Now many of the hotel chains and agents have sought to stimulate bookings by allowing free cancellations up to the date of the stay. This of itself has caused problems with tourists booking two hotels for example, cancelling one at the last minute leaving empty beds and the associated loss of revenue. It is unlikely that blanket 'cancel at the last moment' booking policies are sustainable, especially for the smaller accommodation providers – so the guarantee of a cash refund that consumers seemingly desire may not exist indefinitely.

One of the problems that came to light when the pandemic first took hold was the delay on the part of tour operators selling holiday packages and airlines to make refunds to customers in the event of cancellations.

The law is clear that if a tour operator cancels a package holiday, a refund of the holiday price should be made within 14 days and in the case of any cancelled flight due to depart the UK the refund should be made within 7 days.

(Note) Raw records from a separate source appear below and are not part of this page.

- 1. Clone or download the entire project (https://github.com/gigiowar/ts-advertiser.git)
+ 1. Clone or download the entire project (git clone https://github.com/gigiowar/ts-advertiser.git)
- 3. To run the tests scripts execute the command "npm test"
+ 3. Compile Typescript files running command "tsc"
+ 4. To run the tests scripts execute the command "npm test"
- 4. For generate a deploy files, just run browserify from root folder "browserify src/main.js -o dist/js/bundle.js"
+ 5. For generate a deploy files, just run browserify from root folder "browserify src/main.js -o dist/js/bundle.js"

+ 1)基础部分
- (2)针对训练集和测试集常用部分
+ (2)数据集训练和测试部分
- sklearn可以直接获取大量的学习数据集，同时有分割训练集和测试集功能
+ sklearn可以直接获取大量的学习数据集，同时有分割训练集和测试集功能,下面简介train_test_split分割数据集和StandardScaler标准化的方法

Some tour operators pursued arguments which sought to avoid clear obligations under the Package Travel Regulations 2018. Many tourists were denied refunds by their tour operator and were pushed towards their travel insurers, but it is not the place of travel insurance to respond to claims arising as a result of tour operators ignoring their clear legal responsibility.

In some cases, the Competition and Markets Authority has intervened and reminded tour operators of their legal obligations. This is an entirely welcome step. For the one in two travellers who desire the guarantee in the event of a cancellation, they can seldom do better than booking a package holiday. What is needed to restore confidence and in turn generate bookings is a clear commitment on the part of package providers to stick to their clear obligations in law.